HCUP databases are useful for giving estimates on a national scale. There are, however, several limitations of HCUP sample data: (1) the frequencies represent hospital discharges, and not patients, and thus, recurrent hospitalizations by the same patient appear as distinct observations; (2) the prevalence data may be affected by hospital coding; (3) databases do not capture outpatient encounters, and the full health-care utilization of patients suffering from RDs is underrepresented; (4) data do not represent the complete universe of all discharges in the United States since not all states participate; (5) hospital charges represent the bill that is sent to the payer, not the actual cost to the hospital which may vary, depending on reimbursement, if any; (6) the number of rare conditions included in this study primarily correspond to ICD-10 codes provided by Orphanet, which is far from the nearly 7,000–10,000 rare conditions currently described; (7) patients with undiagnosed rare conditions are not included in the RD cohort; (8) conditions are heterogeneous and genetic basis may affect only a disease subpopulation; (9) the ICD-10 codes used also include CC, which are unable to be separated from RDs, and thus are included in the health-care utilization and cost data reported here; and (10) we did not distinguish conditions in Table S3 that are indicated as having a genetic basis due to genetic susceptibility, genetic role in the phenotype, or disease-causing somatic mutation(s) from those with disease-causing germline mutation(s).
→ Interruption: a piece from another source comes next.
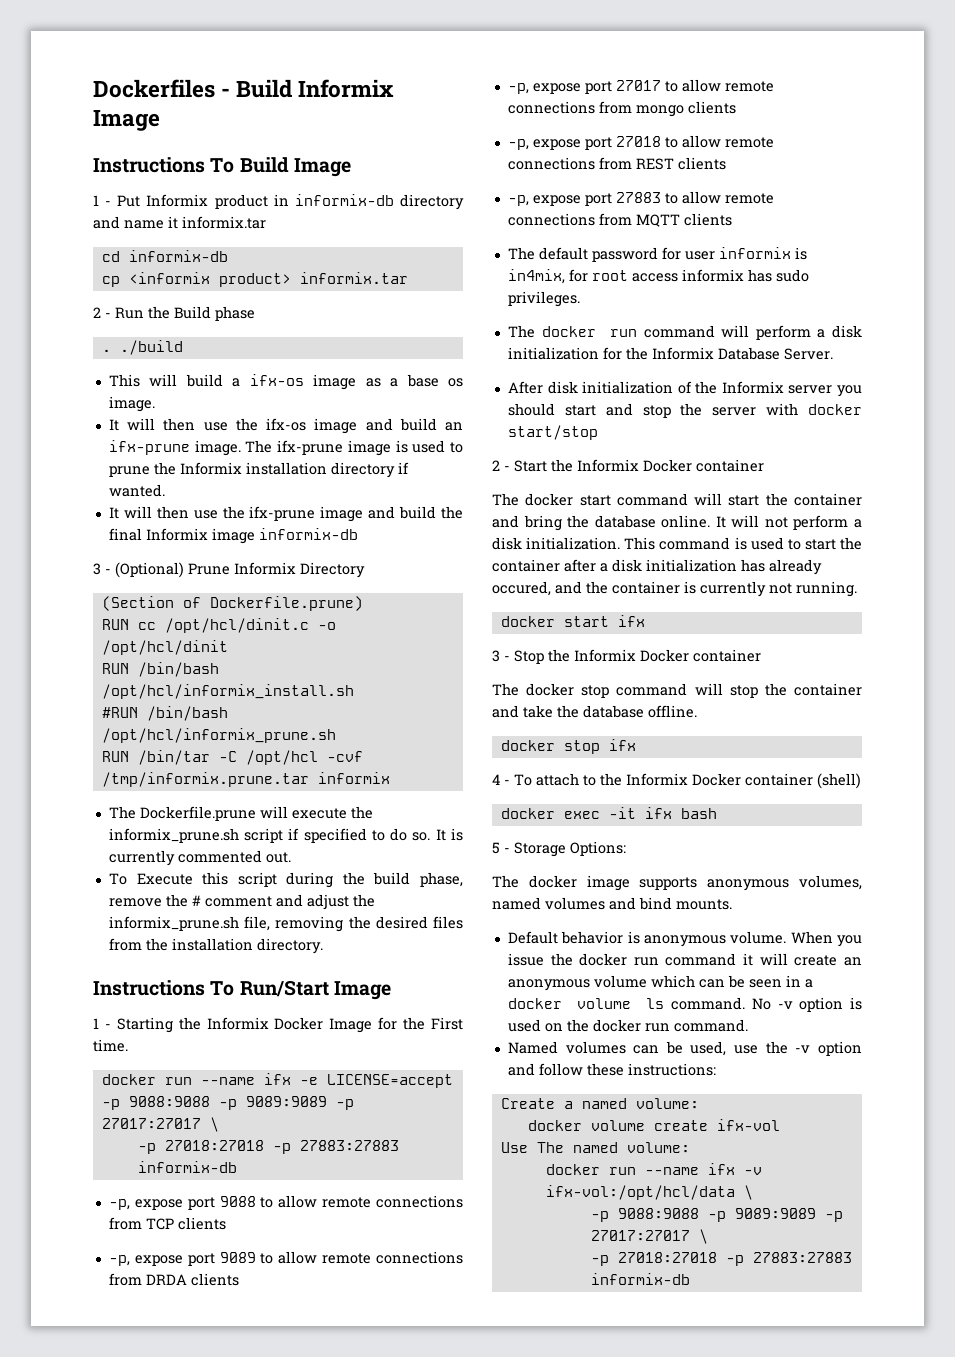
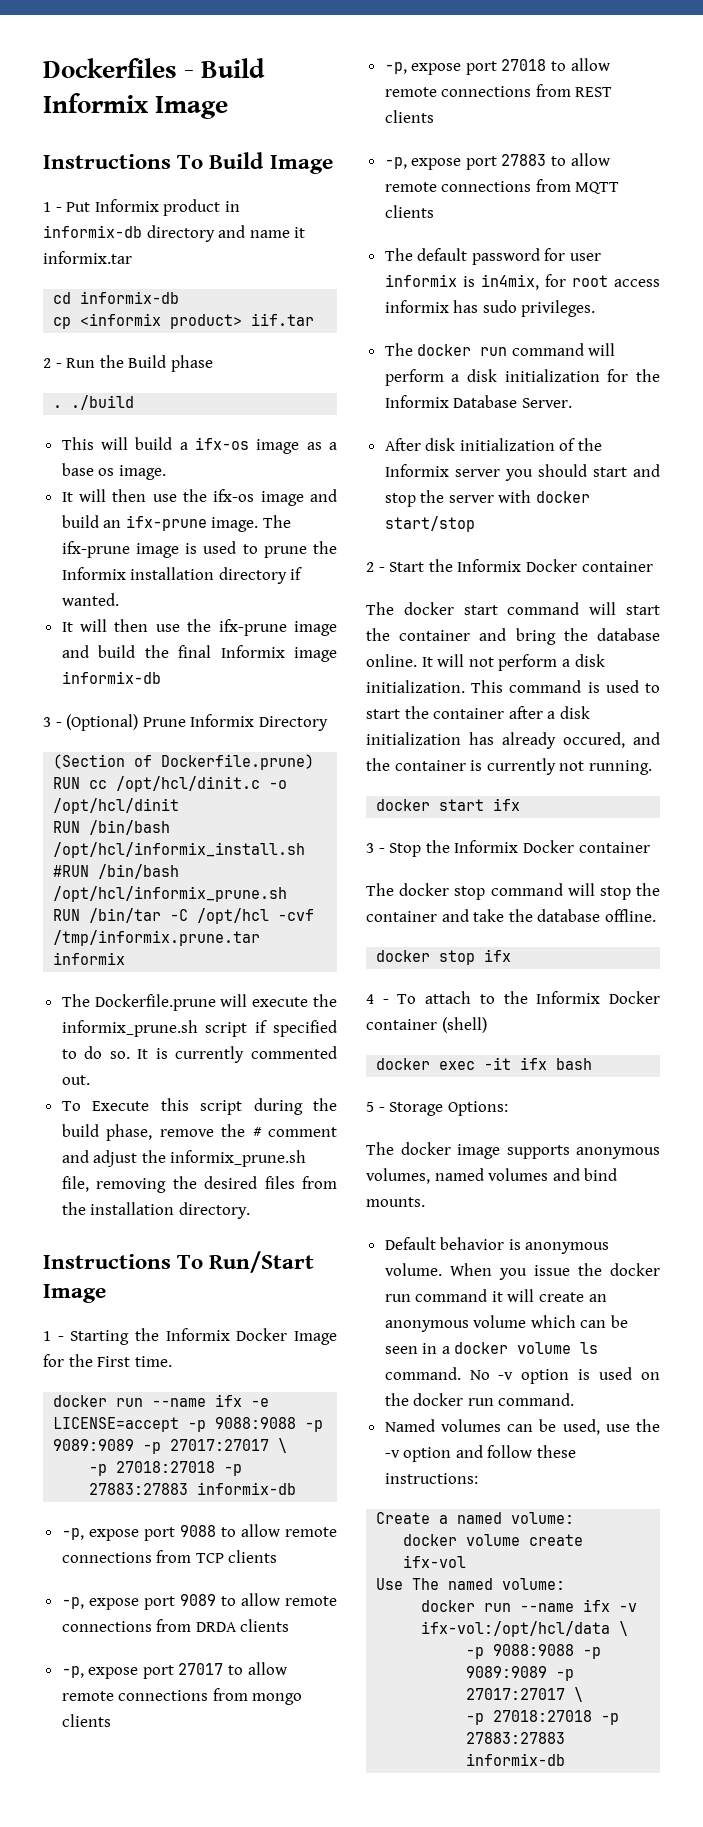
[299,272,408,284] informix.tar -> [251,313,315,326] iif.tar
The cost of RDs needs to be calculated to better allocate resources and to find ways to ameliorate individual and societal costs. Resources should be allocated not according to the prevalence of a certain disease, but rather according to where intervention yields the most cost-efficient value. This study demonstrates that during the year 2016, the total national cost of RDs was disproportionate and considerably greater than CCs. Pediatric and adult populations with RDs had longer hospitalizations, more charges per admission, more readmissions, and more mortality than CC patients. Improvements in patient management and health-care utilization strategy may lead to substantial improvement to clinical care and decreased cost burden. Thus, expanded newborn screening tests, health-care-focused artificial intelligence, and other approaches to detect these conditions early in the disease course must be developed and incorporated into the clinical decision-making process to streamline patient care and reduce cost.